Story about the report is here The Fraser Institute -- News Releases -- Home schooling improves academic performance and reduces impact of socio-economic factors


----------



## JBaldwin (Oct 5, 2007)

Thanks for the article. So they are finally telling us what we've known for a long time, children need their parents, not just for care giving.


----------



## BobVigneault (Oct 5, 2007)

Here's a chart from the HSLDA which shows the difference in results of the certified to teach parent and the low level of education parent. This always surprises people.

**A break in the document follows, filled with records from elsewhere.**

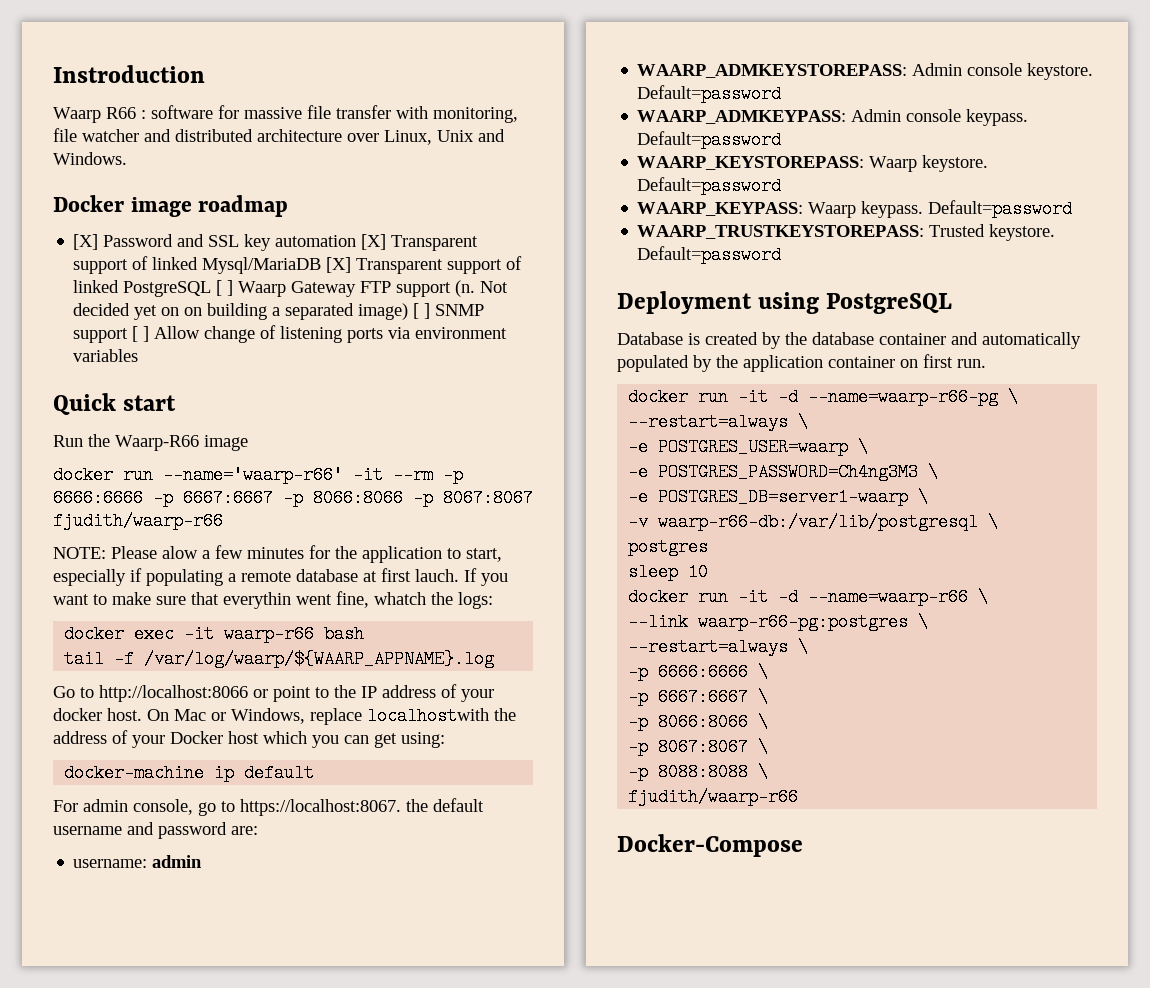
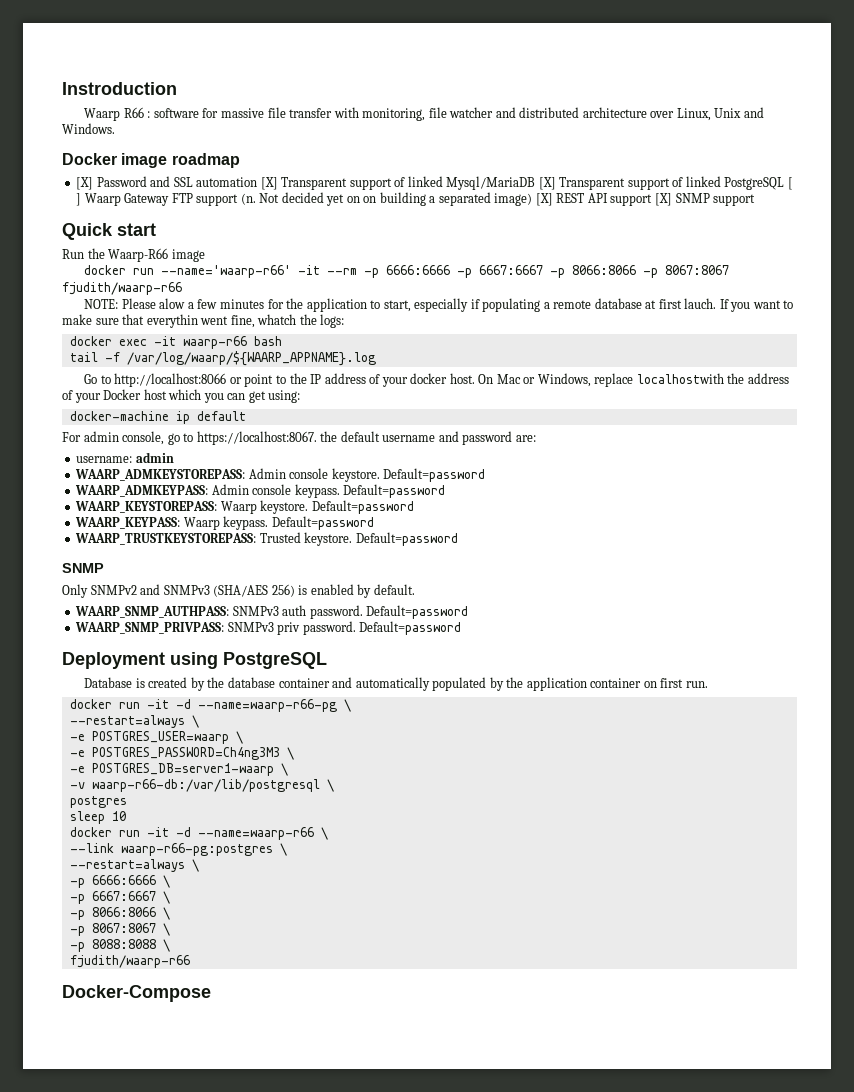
[244,234,272,251] key -> (193, 182) none
[413,303,485,319] [73,325,508,343] [73,349,139,362] [ ] SNMP support [ ] Allow change of listening ports via environment variables -> [535,193,756,206] [X] REST API support [X] SNMP support
(782, 255) none -> [62,563,104,573] [62,584,415,598] [75,605,469,619] [75,621,462,635] // SNMP // Only SNMPv2 and SNMPv3 (SHA/AES 256) is enabled by default. // WAARP_SNMP_AUTHPASS: SNMPv3 auth password. Default=password // WAARP_SNMP_PRIVPASS: SNMPv3 priv password. Default=password

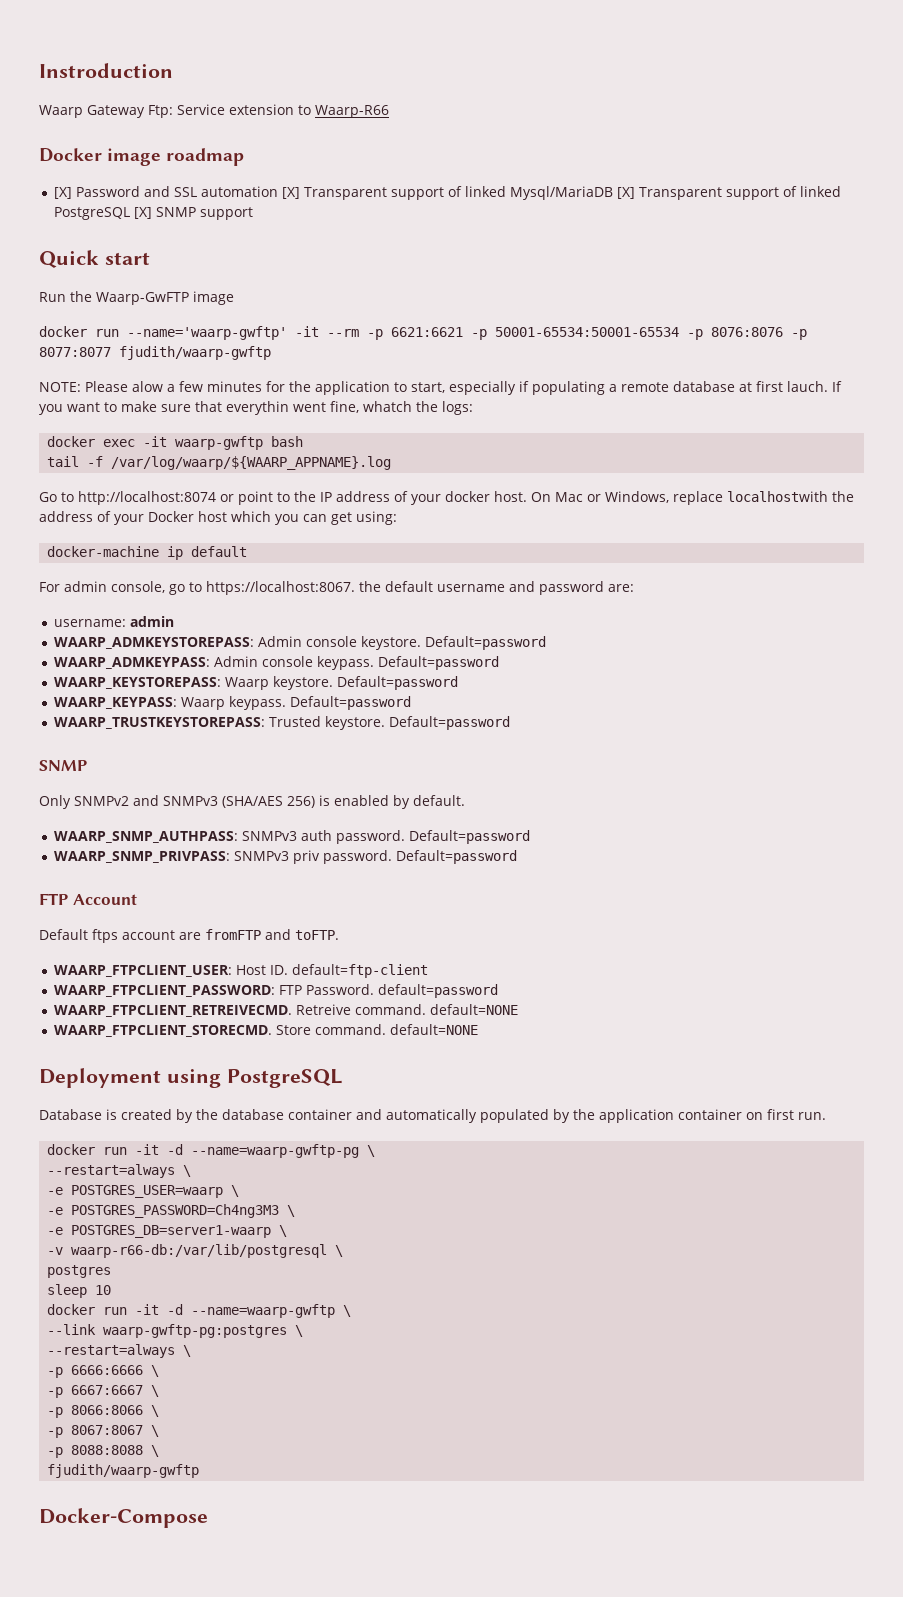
[123,107,764,121] [62,123,115,134] R66 : software for massive file transfer with monitoring, file watcher and distributed architecture over Linux, Unix and Windows. -> [87,104,389,118] Gateway Ftp: Service extension to Waarp-R66
[787,177,793,190] [76,192,653,206] [ ] Waarp Gateway FTP support (n. Not decided yet on on building a separated image) [X] REST API support -> (131, 213) none
[108,248,169,262] Waarp-R66 -> [96,292,189,305] Waarp-GwFTP
[161,265,292,278] --name='waarp-r66' -> [127,326,287,340] --name='waarp-gwftp'
[386,265,730,278] [62,282,182,295] 6666:6666 -p 6667:6667 -p 8066:8066 -p 8067:8067 fjudith/waarp-r66 -> [391,327,807,340] [39,346,271,360] 6621:6621 -p 50001-65534:50001-65534 -p 8076:8076 -p 8077:8077 fjudith/waarp-gwftp
[182,336,247,349] waarp-r66 -> [175,436,264,450] waarp-gwftp
[114,373,227,387] http://localhost:8066 -> [78,491,216,505] http://localhost:8074
(462, 628) none -> [39,893,137,905] [39,929,339,943] [54,964,429,978] [54,984,499,998] [54,1004,519,1017] [54,1024,479,1037] // FTP Account // Default ftps account are fromFTP and toFTP. // WAARP_FTPCLIENT_USER: Host ID. default=ftp-client // WAARP_FTPCLIENT_PASSWORD: FTP Password. default=password // WAARP_FTPCLIENT_RETREIVECMD. Retreive command. default=NONE // WAARP_FTPCLIENT_STORECMD. Store command. default=NONE
[197,699,337,712] --name=waarp-r66-pg -> [191,1144,360,1158] --name=waarp-gwftp-pg
[197,827,314,840] --name=waarp-r66 -> [191,1304,336,1318] --name=waarp-gwftp
[120,843,273,856] waarp-r66-pg:postgres -> [103,1324,288,1338] waarp-gwftp-pg:postgres
[69,955,190,968] fjudith/waarp-r66 -> [47,1464,200,1478] fjudith/waarp-gwftp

What gets me is that these studies make it sound like homeschooling is a new fad and tests are now being done to measure the efficacy. The obvious is that homeschooling is the tried and true norm throughout history and public school is the new invention that is failing more and more. I love to ask skeptics "Where did parents ever get the idea that they could teach their own children? Appalling!" When they stop and think of it, it sounds absurd. People think there is some magic and mysterious technique to teaching their children and yet they teach their kids everyday without thinking about it. When a parent STARTS thinking about it, we call it homeschool. It's teaching your children with a purpose in mind.


----------



## bradofshaw (Oct 5, 2007)

I'm surprised at the number stating the average home schooler spends $4,000 a year per child. I can promise you my parents didn't do that. I was just having a conversation with a coworker yesterday, and pointing out how people just assume the government knows better how to educate children than parents do. It was just really hard for him to comprehend the model, even when I explained that it is the public schooling model that is new and unproven (if anything it's proven unsuccessful).


----------



## KMK (Oct 5, 2007)

BobVigneault said:


> What gets me is that these studies make it sound like homeschooling is a new fad and tests are now being done to measure the efficacy. The obvious is that homeschooling is the tried and true norm throughout history and public school is the new invention that is failing more and more.

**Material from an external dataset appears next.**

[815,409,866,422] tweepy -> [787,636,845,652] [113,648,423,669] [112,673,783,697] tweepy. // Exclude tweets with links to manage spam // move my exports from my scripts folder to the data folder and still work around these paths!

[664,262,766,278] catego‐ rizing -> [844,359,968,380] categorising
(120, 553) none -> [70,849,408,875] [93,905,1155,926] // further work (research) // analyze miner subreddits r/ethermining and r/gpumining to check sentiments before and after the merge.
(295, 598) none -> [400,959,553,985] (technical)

People are so short sighted by nature. Publicly subsidized education has only been around 100 years or so. It is an experiment that has failed. OBVIOUSLY! And so many do not see it!


----------



## SRoper (Oct 5, 2007)

bradofshaw said:


> I'm surprised at the number stating the average home schooler spends $4,000 a year per child. I can promise you my parents didn't do that. I was just having a conversation with a coworker yesterday, and pointing out how people just assume the government knows better how to educate children than parents do. It was just really hard for him to comprehend the model, even when I explained that it is the public schooling model that is new and unproven (if anything it's proven unsuccessful).



The article doesn't say "per child," although it is a bit ambiguous.

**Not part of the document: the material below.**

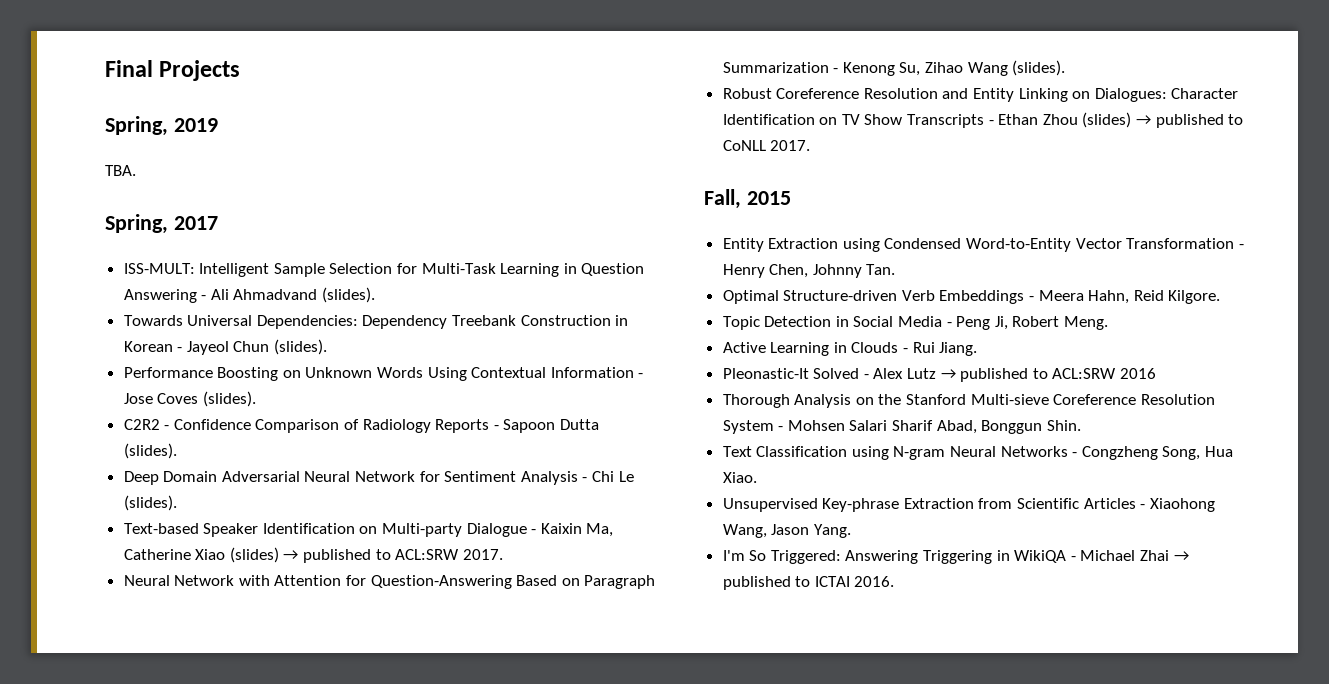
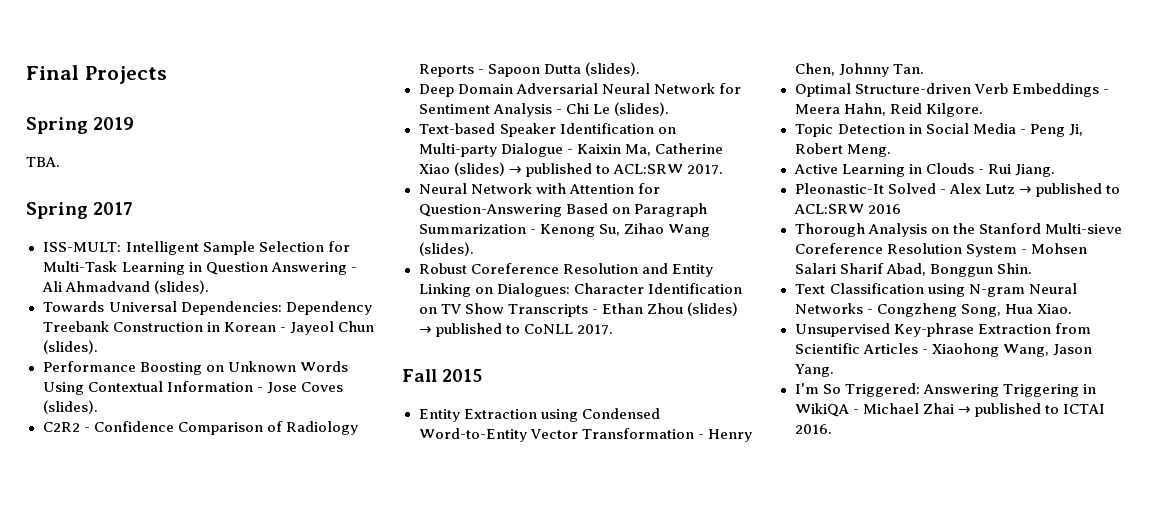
[105,116,168,136] Spring, -> [26,117,88,134] Spring
[105,214,168,234] Spring, -> [26,202,88,219] Spring
[704,189,741,209] Fall, -> [402,369,437,382] Fall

"The report notes that in the U.S., home schooling families spend less than $4,000 per year on home schooling..."


----------



## bradofshaw (Oct 5, 2007)

SRoper said:


> bradofshaw said:
> 
> 
> > I'm surprised at the number stating the average home schooler spends $4,000 a year per child. I can promise you my parents didn't do that. I was just having a conversation with a coworker yesterday, and pointing out how people just assume the government knows better how to educate children than parents do. It was just really hard for him to comprehend the model, even when I explained that it is the public schooling model that is new and unproven (if anything it's proven unsuccessful).
> ...



I think you're right. It sounds like they were contrasting the public school cost of $9,600 per child with the less than $4,000 per family for home schooling. I think my parents bought a few new books each year, but certainly would not have had to spend anywhere near $4,000 for materials for all 4 of us. It really is amazing how people don't see the monumental waste of the cost of public schooling alone. Then they cry, "if we only had more funding!" Yeah, sure!


----------



## JBaldwin (Oct 5, 2007)

I was abit taken back by that $4,000 figure too, since I homeschool my children (everything considered) for much less than that. 

I read an article a few months back (Wish I could find it now) which compared the highest cost per student schools in the country and the lowest cost per student schools with their standardized test scores. The studies showed that on average, the more money spent per student (in public education), the lower the test scores. These schools were also rated on quality of education and the lower cost per students schools had a higher quality of education (whatever that is)


----------



## LadyFlynt (Oct 5, 2007)

I would love to know where the $4000 per child comes from.


----------



## bradofshaw (Oct 5, 2007)

The article also mentioned poor kids doing worse in school due to not having access to computers and public libraries (why, I'm not sure). Granted, these things can help contribute to education, but the idea that kids can't have a proper education without computers is ludicrous and really pretty funny.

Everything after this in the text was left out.